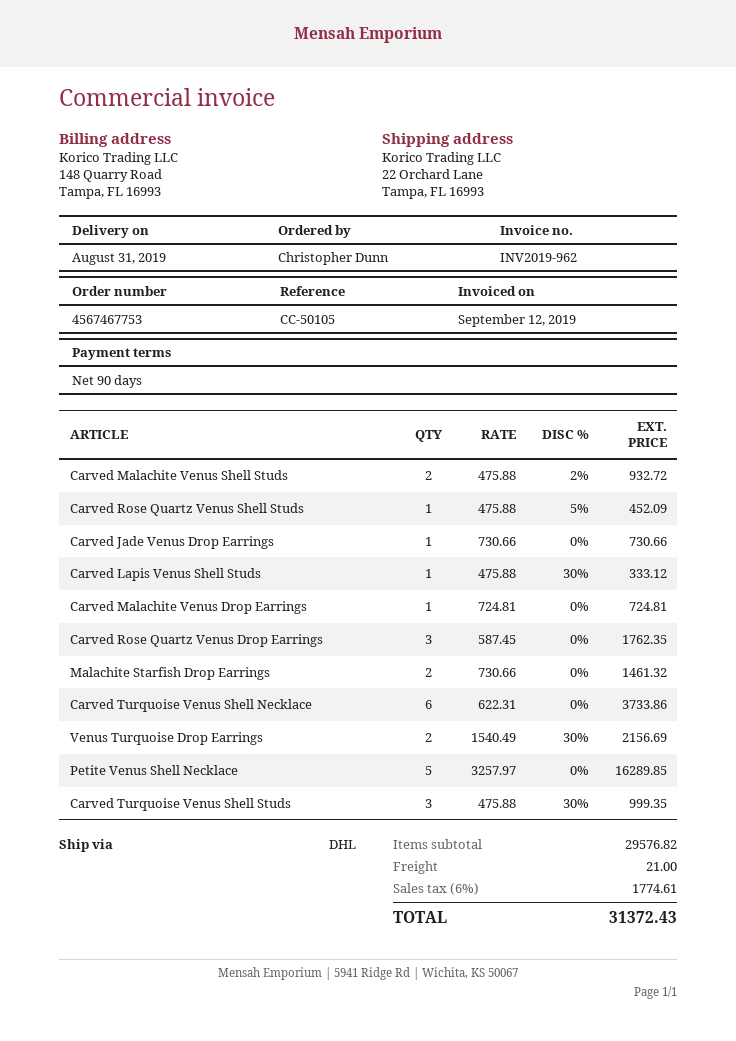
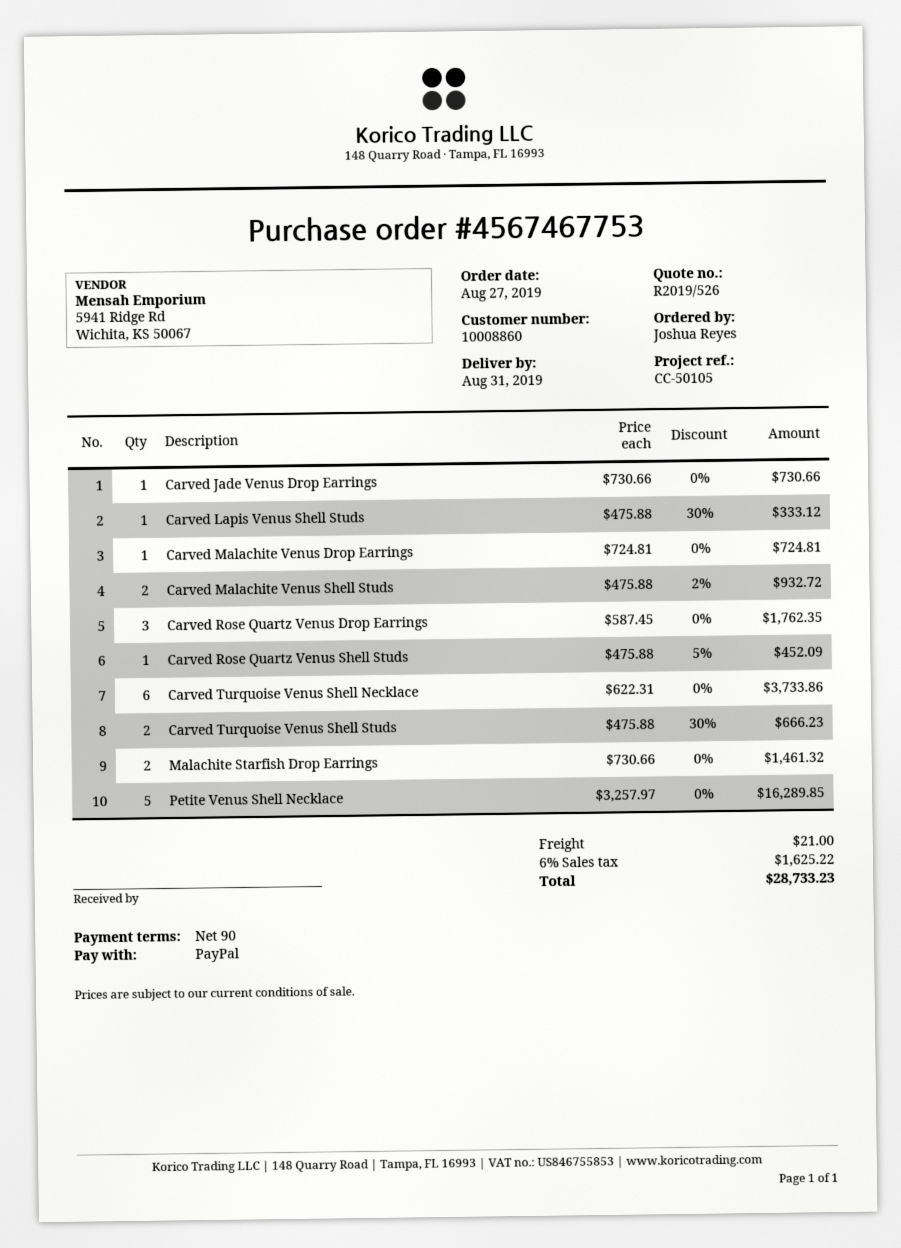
ordered by: Christopher Dunn -> Joshua Reyes
Venus Turquoise Drop Earrings: 2 x 1540.49 - 30% = 2156.69 -> none
Carved Turquoise Venus Shell Studs: 3 x 475.88 - 30% = 999.35 -> 2 x 475.88 - 30% = 666.23
tax: 6% = 1774.61 -> 6% = 1625.22
total: 31372.43 -> 28733.23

☆ ☆ ☆ ☆ ☆ ☆ ☆

**PROBLEM TO SOLVE**: Number of lines containing "Venus" in the material above: give that number alone.

**RESULT OF THIS TASK**: 2